Mike's progress

Tuesday, November 30, 2010

Day 2

I'll start by summing up yesterday's food intake. I kinda got carried away and forgot to put that yesterday when I posted. I had sugar free oatmeal, banana and small skim milk for breakfast. For lunch a pack of tuna and some carrots and broccoli. For dinner I had 3 boiled chicken tenders and about a cup of greens with cajun seasoning. Grand total of my calories was about 700 calories. Yes, that was too low, but I felt full and didn't see any reason to eat just to be eating.

Today was a good day. I am loving the testimonial OA podcasts. Just hearing familiar stories really helps me know I'm not alone. I did find out that OA back in the day had a meal plan, but now does not recommend any certain diet. The people that I have been listening to have been in OA for years, so they have been eating from the "greysheet" meal plan. This is no longer endorsed by OA, but it basically is a low carb meal plan. No flour and no sugar is the rule of thumb. This makes sense. Neither of these are nutritionally vital things. You can get fiber from veggies and natural sugars in fruits. From what I have read, the group advises members to get scales and measuring cups and exactly measure the meal. So I am not quite all in on that part yet. I have been eating from small bowls or plates. This should keep my portions in check.

Today I ate 2 scrambled eggs for breakfast. I know they are only 75 calories each and are a good protein source. Not worried too much on the fat/cholesterol with the new research showing the benefits are there too with eggs. For lunch I had 4 boiled chicken tenders and a cup of greens (leftovers ;-). Tonight I really didn't feel like cooking, so I made a quickie dinner. Half a can of chicken breast and a cup of green beans. I know the sodium in the canned chicken is crappy, but the 80 oz of water I drank today should help with that. So today's calorie total was about 700 calories again. I was aiming at getting 1500 - 1800 calories a day, but if I am not feeling hungry and not feeling bad I don't see the point in making myself eat more. This may come back to bite me, but for now I see no issue.

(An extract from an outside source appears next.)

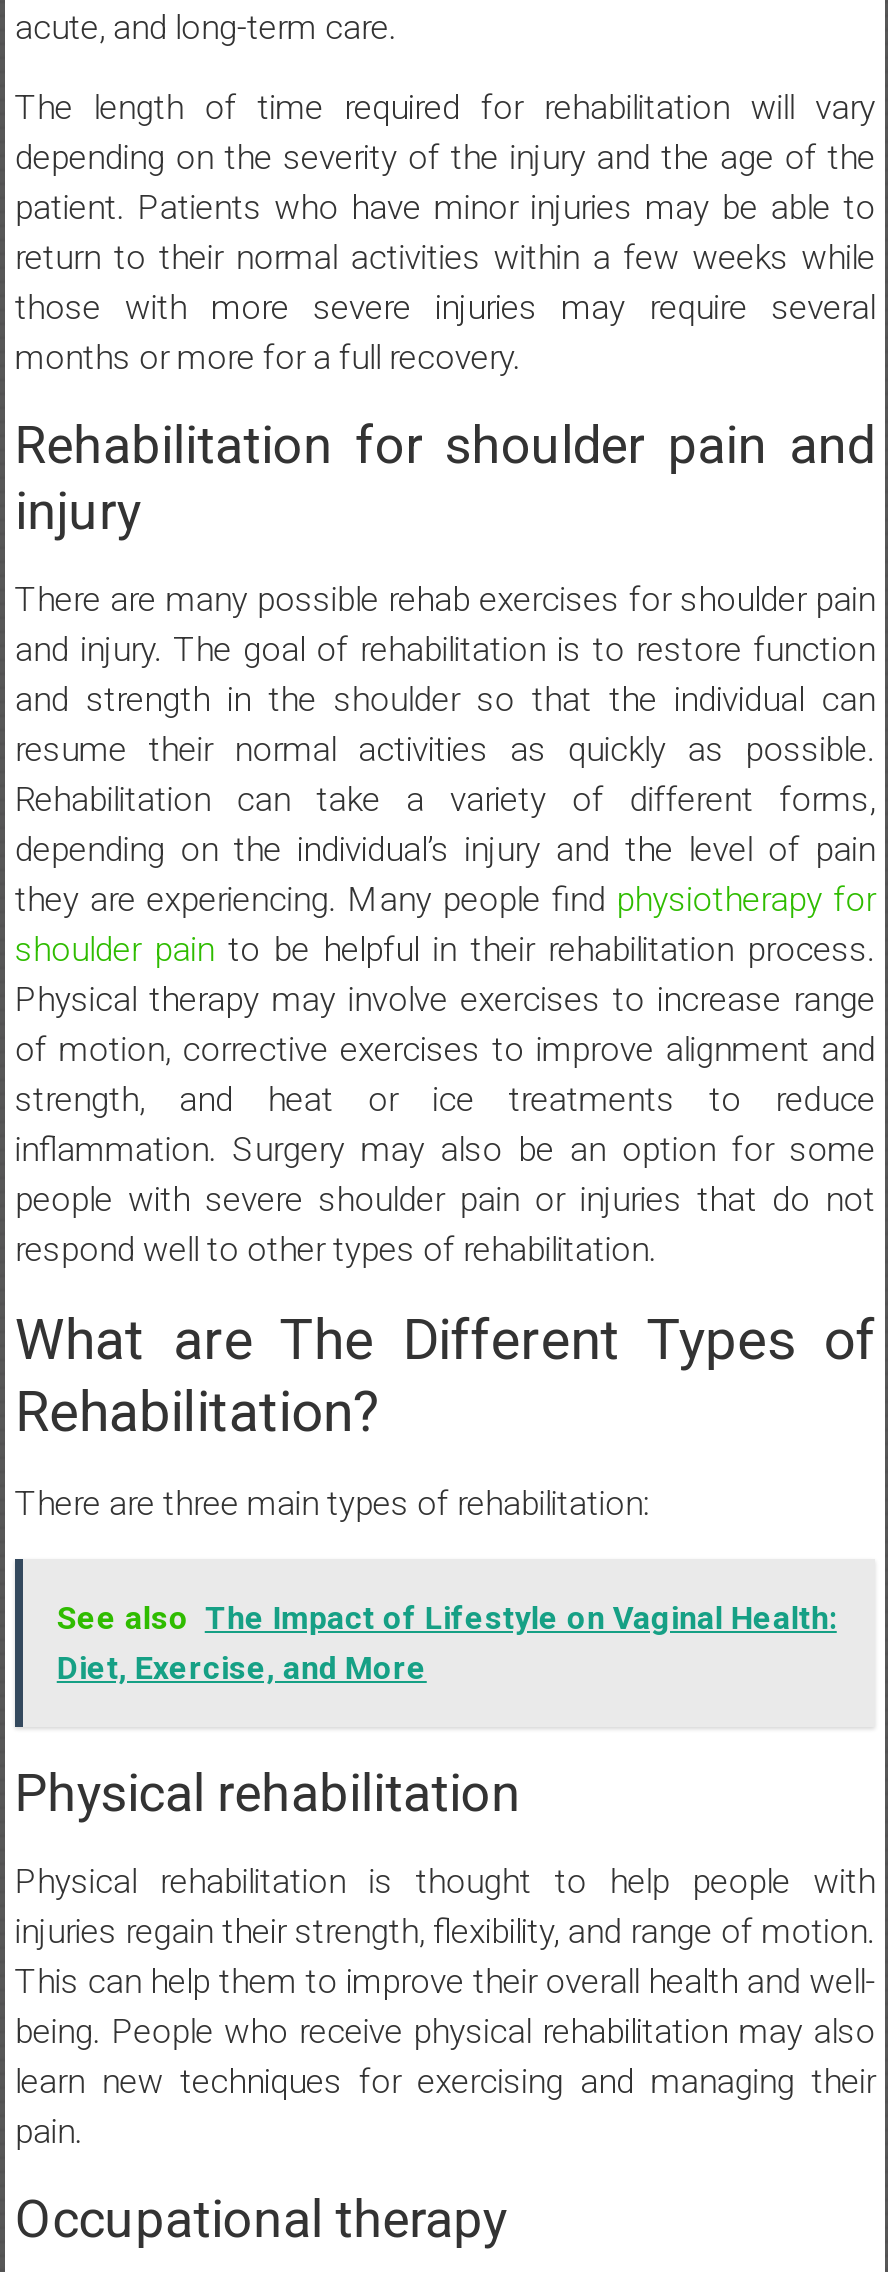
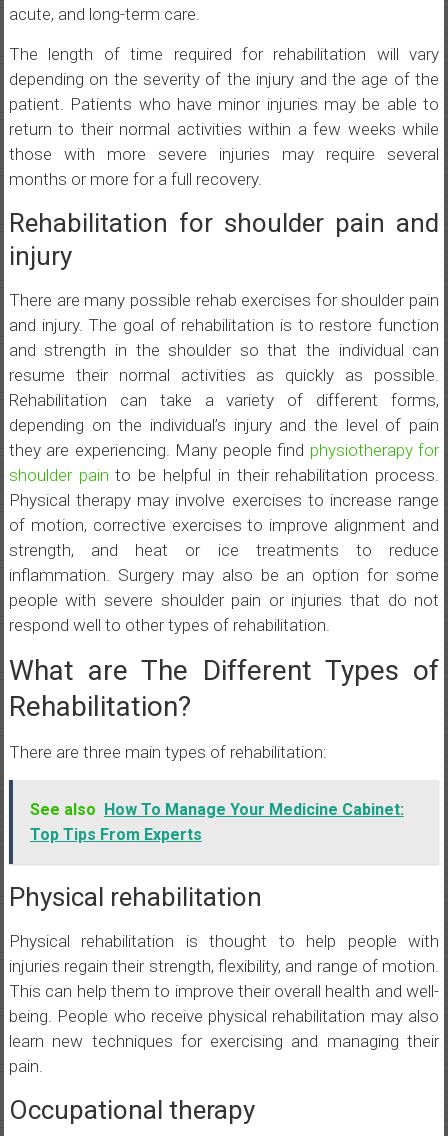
- See also The Impact of Lifestyle on Vaginal Health:
- Diet, Exercise, and More
+ See also How To Manage Your Medicine Cabinet:
+ Top Tips From Experts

I want to add exercise in to my routine, but I'm nervous to do so. Sunday's asthma attack and Monday's soreness and chest aches when I would take a deep breath have got me thinking twice. I know that I will be fine for a moderate walk. Sadly, that is about all I can do at this time. At 400+ pounds my body is not suitable for more than walking or some light weight lifting. Unfortunately, the weather is crappy for a walk and I can't stay after work to use the gym since I need to be home with my kids while Crystal deals with work and school. If I ever can afford it, I am going to get a family membership to the local fitness center for us.

Well, I guess I'm done. I said I wasn't going to post much this time around, but you can scratch that. This is my outlet to talk about what is on my mind without boring the wife and kids. One day at a time I am taking it. Day two is about in the books, I will worry about tomorrow when I wake (God willing I will wake). G'night.